• _THE PROBLEM_: Set down the whole listing below exactly. The pictures stay out.

___

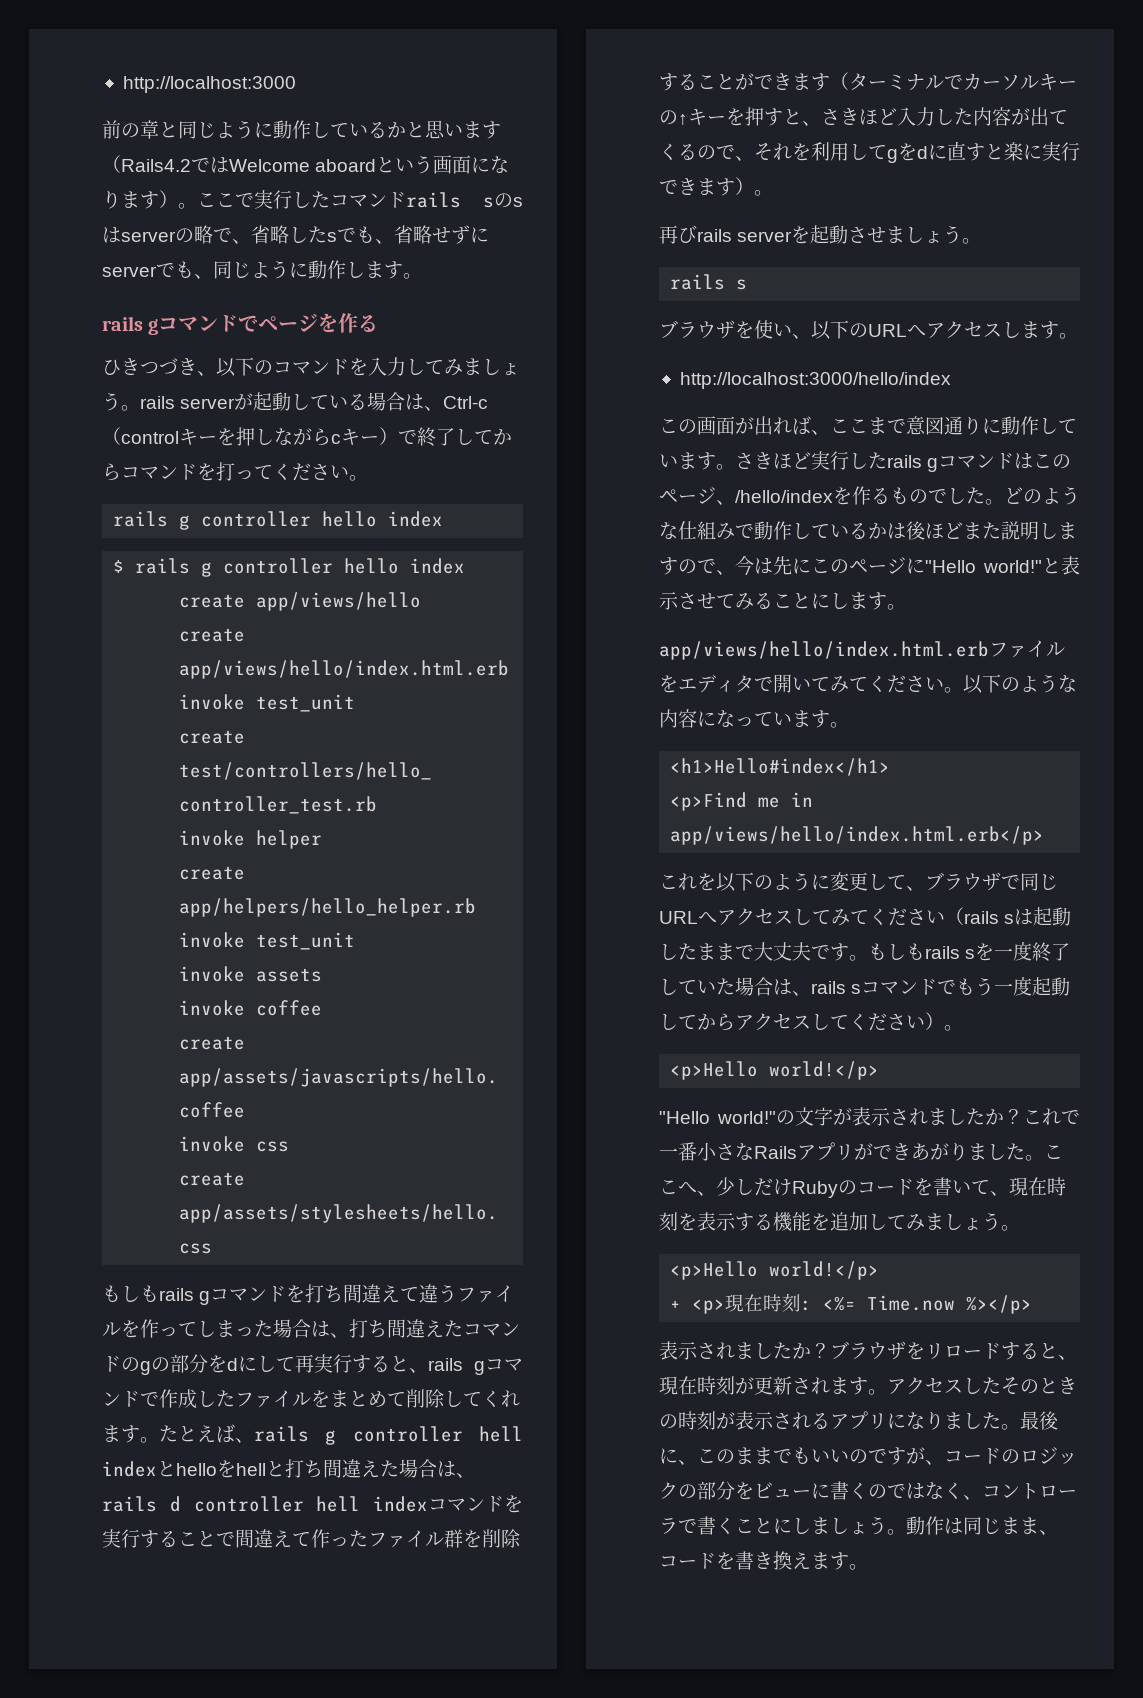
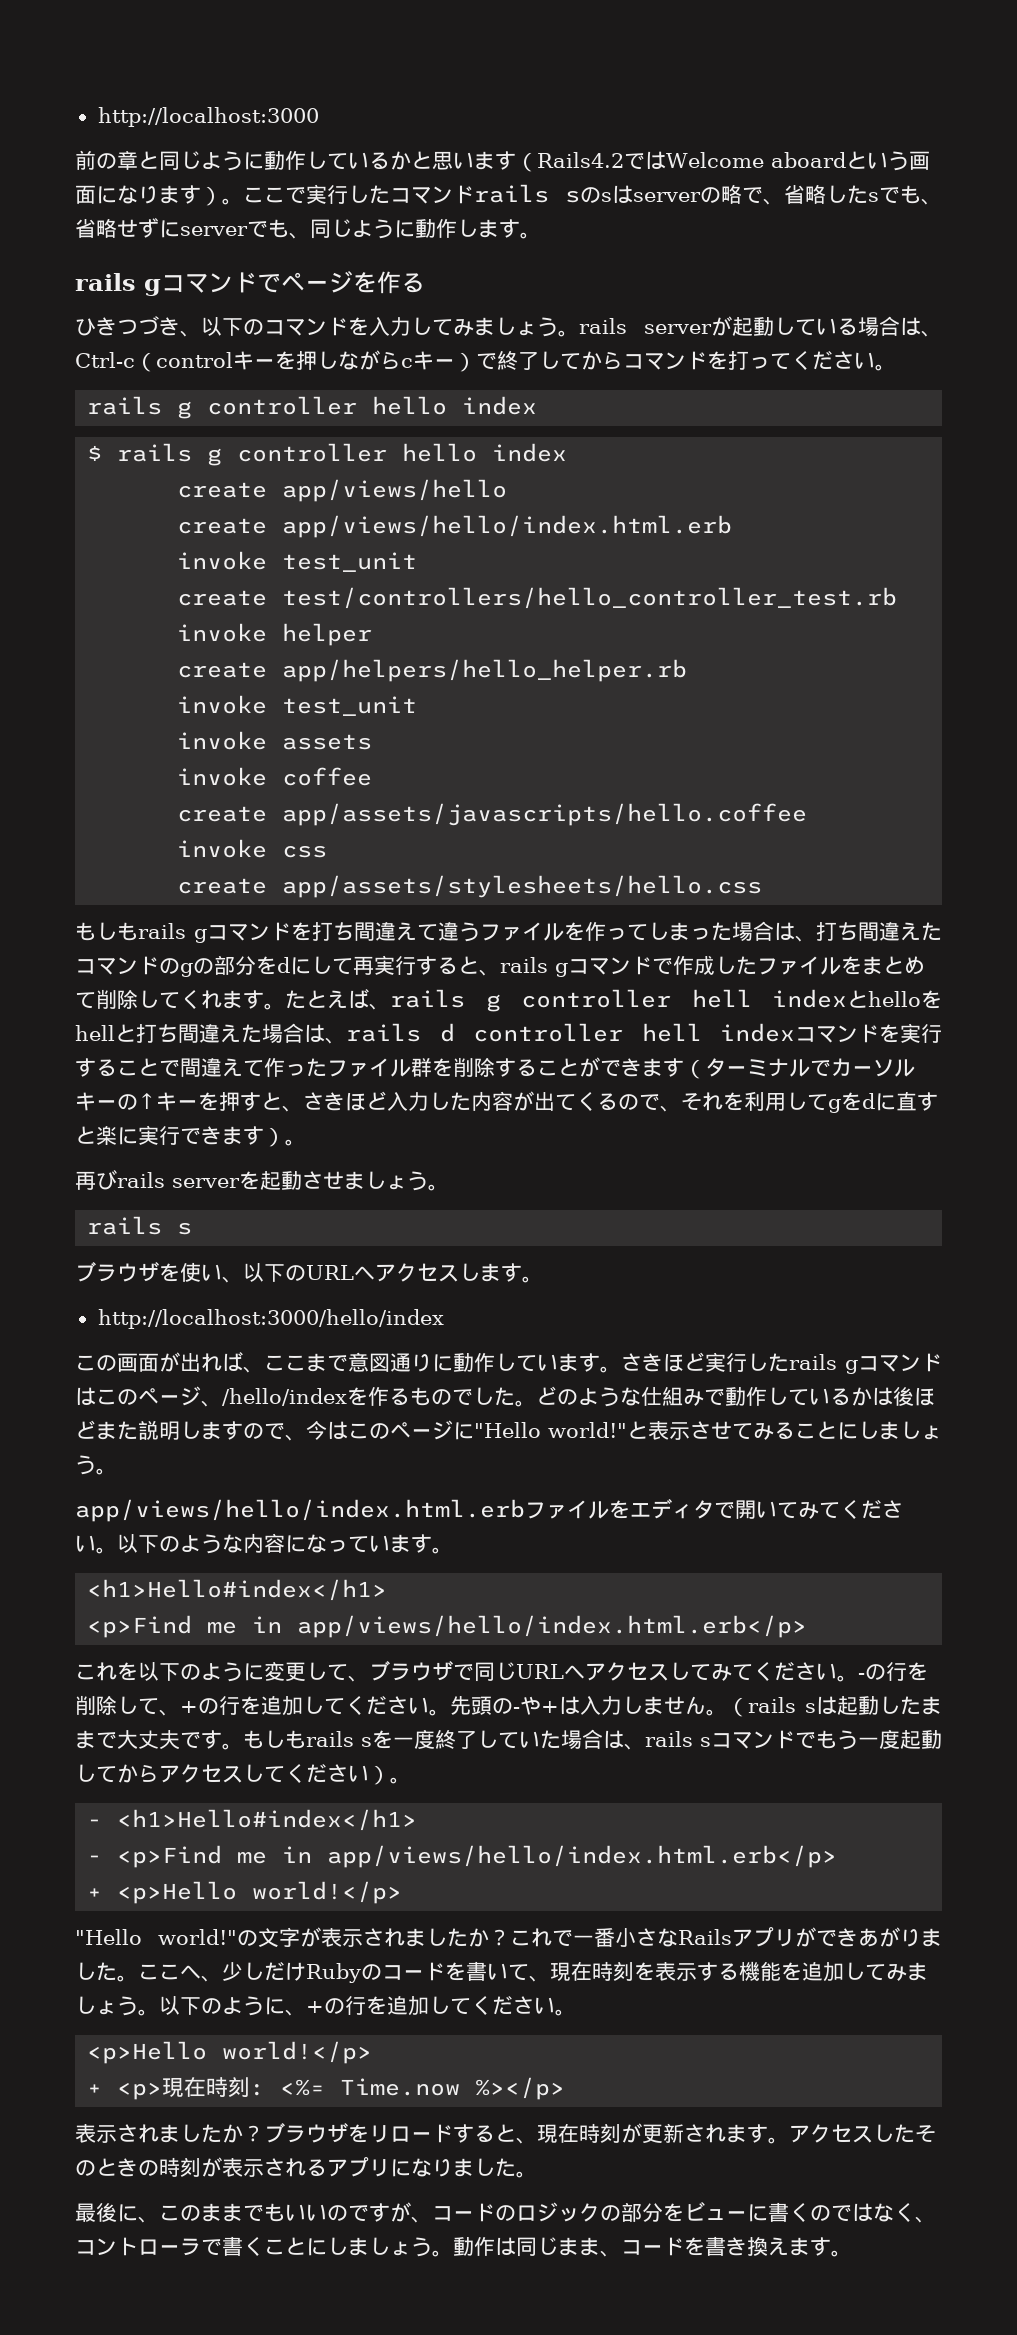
[773,556,811,575] 先に -> (348, 1430) none
[868,592,887,610] す -> [900,1421,942,1440] [75,1455,96,1475] しょう
(945, 917) none -> [837,1662,928,1682] [75,1695,727,1716] 。-の行を削除して、+の行を追加してください。先頭の-や+は入力しません。
(963, 1028) none -> [87,1809,418,1831] [87,1845,838,1868] [87,1888,103,1899] - <h1>Hello#index</h1> // - <p>Find me in app/views/hello/index.html.erb</p> // +
(1020, 1228) none -> [159,1995,576,2016] 以下のように、+の行を追加してください。
(1020, 1427) none -> (537, 2174) //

___

• _ANSWER SECTION_:
[773,556,811,575] 先に -> (348, 1430) none
[868,592,887,610] す -> [900,1421,942,1440] [75,1455,96,1475] しょう
(945, 917) none -> [837,1662,928,1682] [75,1695,727,1716] 。-の行を削除して、+の行を追加してください。先頭の-や+は入力しません。
(963, 1028) none -> [87,1809,418,1831] [87,1845,838,1868] [87,1888,103,1899] - <h1>Hello#index</h1> // - <p>Find me in app/views/hello/index.html.erb</p> // +
(1020, 1228) none -> [159,1995,576,2016] 以下のように、+の行を追加してください。
(1020, 1427) none -> (537, 2174) //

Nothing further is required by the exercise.